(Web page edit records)
——————————

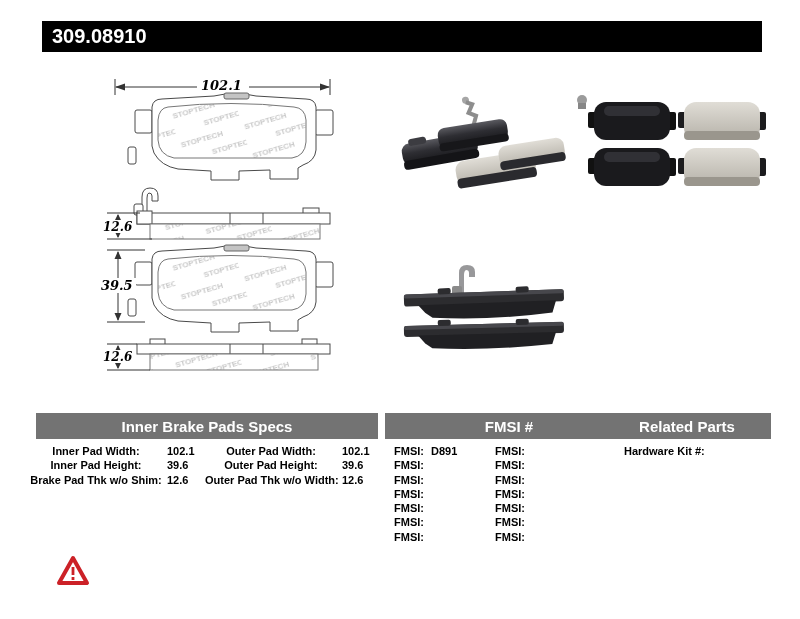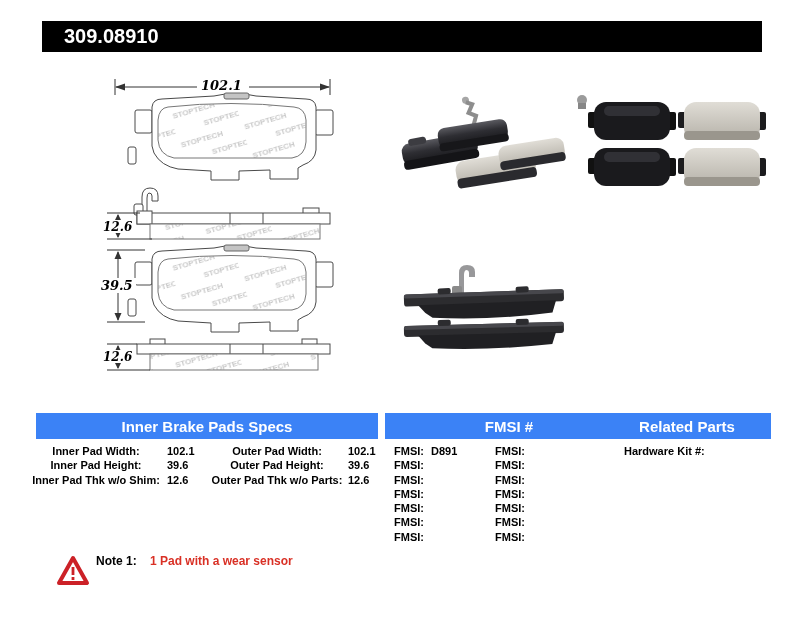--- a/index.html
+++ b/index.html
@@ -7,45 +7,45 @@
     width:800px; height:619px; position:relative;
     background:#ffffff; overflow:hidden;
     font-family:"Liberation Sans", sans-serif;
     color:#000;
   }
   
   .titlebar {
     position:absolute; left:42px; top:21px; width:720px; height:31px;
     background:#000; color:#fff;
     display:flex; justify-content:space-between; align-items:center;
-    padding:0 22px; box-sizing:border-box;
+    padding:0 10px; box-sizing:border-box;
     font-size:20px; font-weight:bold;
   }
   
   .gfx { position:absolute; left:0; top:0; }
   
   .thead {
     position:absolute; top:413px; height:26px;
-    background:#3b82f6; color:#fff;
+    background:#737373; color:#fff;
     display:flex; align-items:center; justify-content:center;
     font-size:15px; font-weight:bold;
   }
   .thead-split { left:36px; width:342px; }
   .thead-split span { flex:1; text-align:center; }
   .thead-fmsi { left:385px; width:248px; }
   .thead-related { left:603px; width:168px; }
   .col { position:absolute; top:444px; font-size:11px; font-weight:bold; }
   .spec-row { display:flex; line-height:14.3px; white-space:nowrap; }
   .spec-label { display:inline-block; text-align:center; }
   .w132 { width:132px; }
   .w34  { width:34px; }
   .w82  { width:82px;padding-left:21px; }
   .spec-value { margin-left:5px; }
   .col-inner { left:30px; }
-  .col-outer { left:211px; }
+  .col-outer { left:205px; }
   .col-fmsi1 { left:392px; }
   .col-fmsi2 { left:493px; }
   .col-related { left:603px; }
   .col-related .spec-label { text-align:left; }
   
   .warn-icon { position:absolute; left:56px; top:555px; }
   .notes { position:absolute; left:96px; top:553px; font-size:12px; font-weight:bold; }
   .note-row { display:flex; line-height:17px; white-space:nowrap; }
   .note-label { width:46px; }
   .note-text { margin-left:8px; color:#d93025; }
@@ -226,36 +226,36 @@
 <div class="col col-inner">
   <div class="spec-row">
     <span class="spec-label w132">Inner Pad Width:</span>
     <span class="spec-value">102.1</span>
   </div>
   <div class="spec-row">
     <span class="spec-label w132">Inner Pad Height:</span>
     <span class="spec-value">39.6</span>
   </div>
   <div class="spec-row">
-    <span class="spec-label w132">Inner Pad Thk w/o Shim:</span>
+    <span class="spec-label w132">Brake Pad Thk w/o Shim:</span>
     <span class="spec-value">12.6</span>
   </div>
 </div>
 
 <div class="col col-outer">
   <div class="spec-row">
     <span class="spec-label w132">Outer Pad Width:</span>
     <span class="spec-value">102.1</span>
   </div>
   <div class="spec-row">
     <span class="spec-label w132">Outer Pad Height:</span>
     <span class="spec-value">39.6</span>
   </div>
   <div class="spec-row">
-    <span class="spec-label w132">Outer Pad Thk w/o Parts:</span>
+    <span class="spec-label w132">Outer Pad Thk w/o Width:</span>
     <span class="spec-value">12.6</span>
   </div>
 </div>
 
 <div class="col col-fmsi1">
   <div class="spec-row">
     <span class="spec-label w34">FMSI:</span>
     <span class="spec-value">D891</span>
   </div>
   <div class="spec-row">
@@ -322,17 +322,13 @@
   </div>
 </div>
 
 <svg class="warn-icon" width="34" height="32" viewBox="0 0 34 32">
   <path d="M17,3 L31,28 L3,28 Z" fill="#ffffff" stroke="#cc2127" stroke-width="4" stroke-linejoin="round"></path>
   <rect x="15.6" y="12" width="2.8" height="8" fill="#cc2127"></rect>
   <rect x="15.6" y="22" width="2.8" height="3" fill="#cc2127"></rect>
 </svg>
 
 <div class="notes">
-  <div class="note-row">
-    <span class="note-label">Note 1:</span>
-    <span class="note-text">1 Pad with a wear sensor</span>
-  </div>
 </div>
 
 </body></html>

——————————

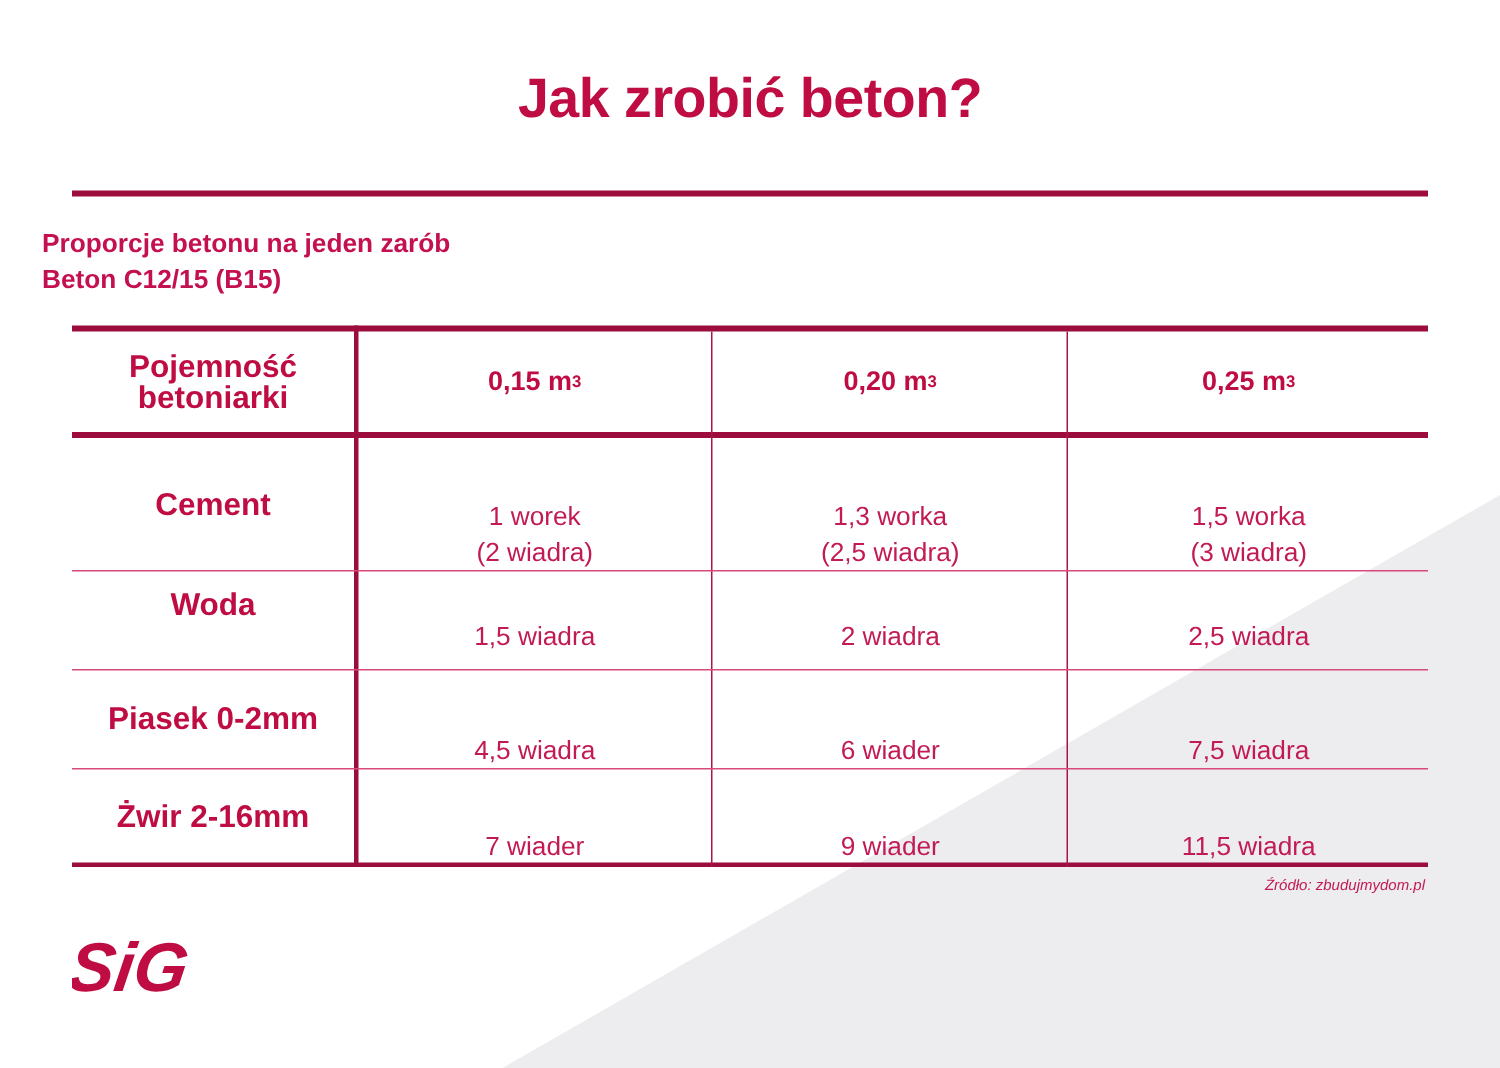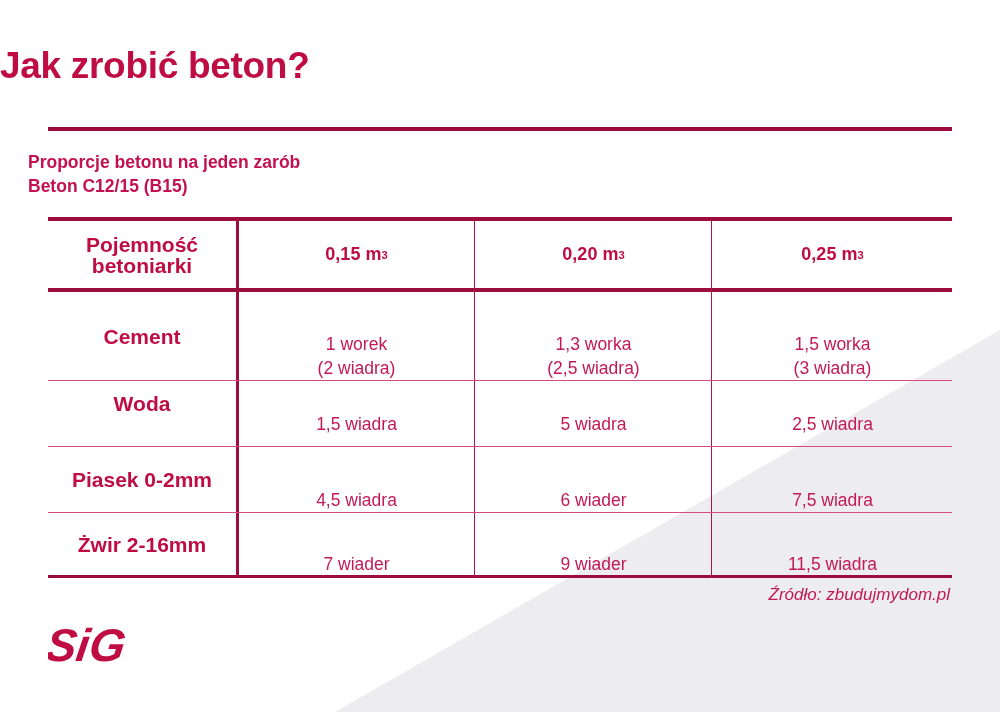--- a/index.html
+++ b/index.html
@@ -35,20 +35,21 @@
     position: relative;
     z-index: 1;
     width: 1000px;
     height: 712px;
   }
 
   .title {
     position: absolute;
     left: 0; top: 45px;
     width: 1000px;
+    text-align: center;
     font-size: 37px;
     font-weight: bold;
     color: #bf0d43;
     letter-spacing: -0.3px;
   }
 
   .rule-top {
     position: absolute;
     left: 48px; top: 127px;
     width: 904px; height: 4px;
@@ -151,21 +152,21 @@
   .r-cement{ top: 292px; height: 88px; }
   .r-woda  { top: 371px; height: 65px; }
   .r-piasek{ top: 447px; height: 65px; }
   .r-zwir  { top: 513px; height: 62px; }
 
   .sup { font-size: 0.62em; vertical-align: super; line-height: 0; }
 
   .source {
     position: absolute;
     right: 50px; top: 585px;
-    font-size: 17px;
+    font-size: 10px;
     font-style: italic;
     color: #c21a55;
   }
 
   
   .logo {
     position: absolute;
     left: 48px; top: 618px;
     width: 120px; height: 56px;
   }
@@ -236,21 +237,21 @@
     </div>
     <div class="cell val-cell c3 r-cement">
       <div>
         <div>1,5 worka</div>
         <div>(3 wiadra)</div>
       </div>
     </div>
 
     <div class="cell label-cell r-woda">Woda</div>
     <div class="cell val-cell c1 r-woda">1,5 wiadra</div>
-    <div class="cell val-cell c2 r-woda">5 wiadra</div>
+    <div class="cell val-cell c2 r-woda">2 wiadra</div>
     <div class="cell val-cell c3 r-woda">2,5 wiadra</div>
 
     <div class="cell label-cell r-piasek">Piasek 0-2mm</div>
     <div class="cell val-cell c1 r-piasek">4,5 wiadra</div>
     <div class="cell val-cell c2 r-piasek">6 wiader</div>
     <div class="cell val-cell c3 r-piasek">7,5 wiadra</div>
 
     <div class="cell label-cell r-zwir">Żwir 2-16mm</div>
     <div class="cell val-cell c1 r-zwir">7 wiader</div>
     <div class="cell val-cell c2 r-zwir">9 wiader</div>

——————————

Assignment
A count alone is required. How many lines in the entries contain the string "justify"?

Response for this exercise
2